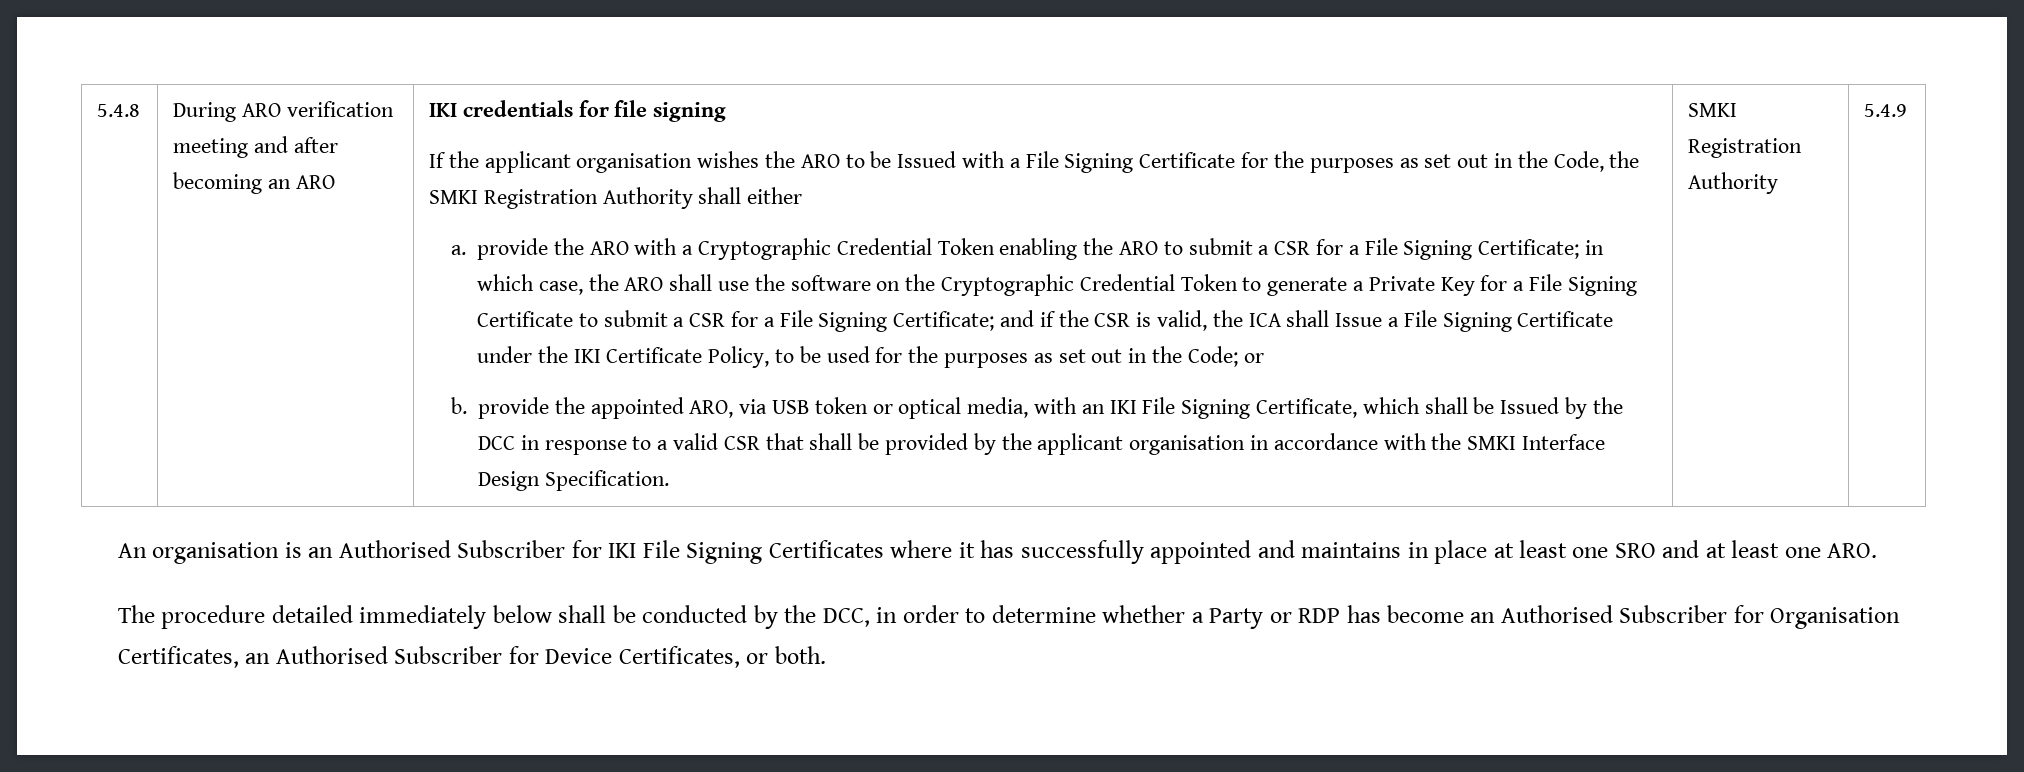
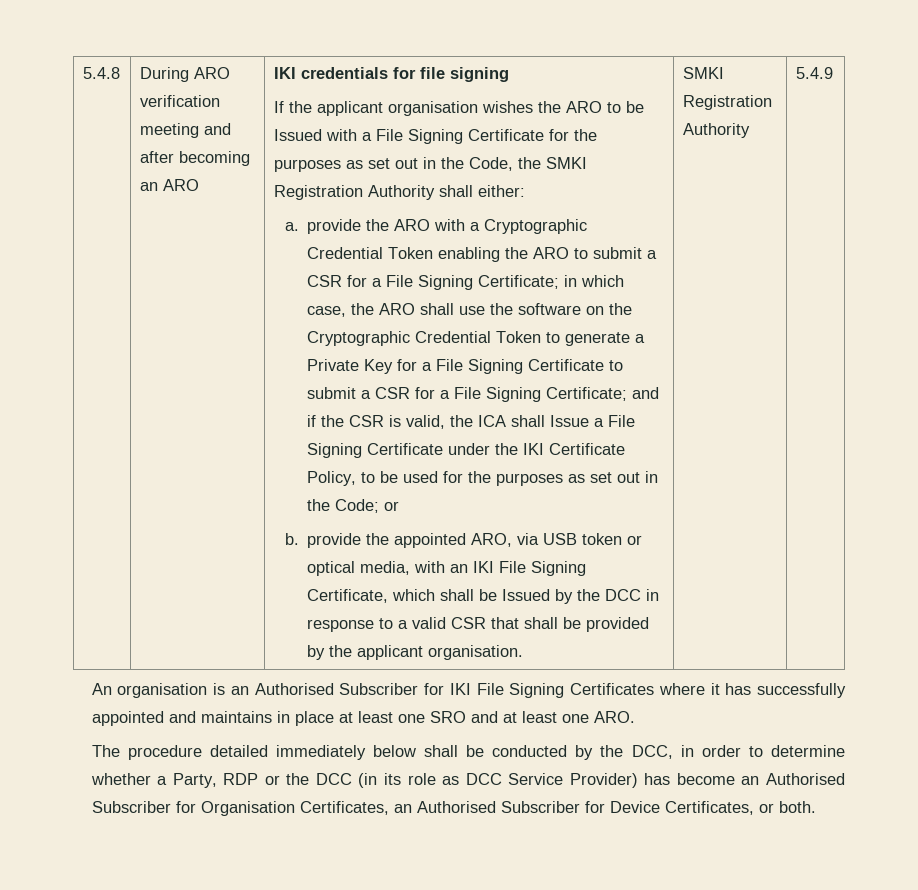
- If the applicant organisation wishes the ARO to be Issued with a File Signing Certificate for the purposes as set out in the Code, the SMKI Registration Authority shall either
+ If the applicant organisation wishes the ARO to be Issued with a File Signing Certificate for the purposes as set out in the Code, the SMKI Registration Authority shall either:
- b. provide the appointed ARO, via USB token or optical media, with an IKI File Signing Certificate, which shall be Issued by the DCC in response to a valid CSR that shall be provided by the applicant organisation in accordance with the SMKI Interface Design Specification.
+ b. provide the appointed ARO, via USB token or optical media, with an IKI File Signing Certificate, which shall be Issued by the DCC in response to a valid CSR that shall be provided by the applicant organisation.
- The procedure detailed immediately below shall be conducted by the DCC, in order to determine whether a Party or RDP has become an Authorised Subscriber for Organisation Certificates, an Authorised Subscriber for Device Certificates, or both.
+ The procedure detailed immediately below shall be conducted by the DCC, in order to determine whether a Party, RDP or the DCC (in its role as DCC Service Provider) has become an Authorised Subscriber for Organisation Certificates, an Authorised Subscriber for Device Certificates, or both.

- - - - - - -

From the records, determine the number of lines holding the word "Registration", and state that number only.

2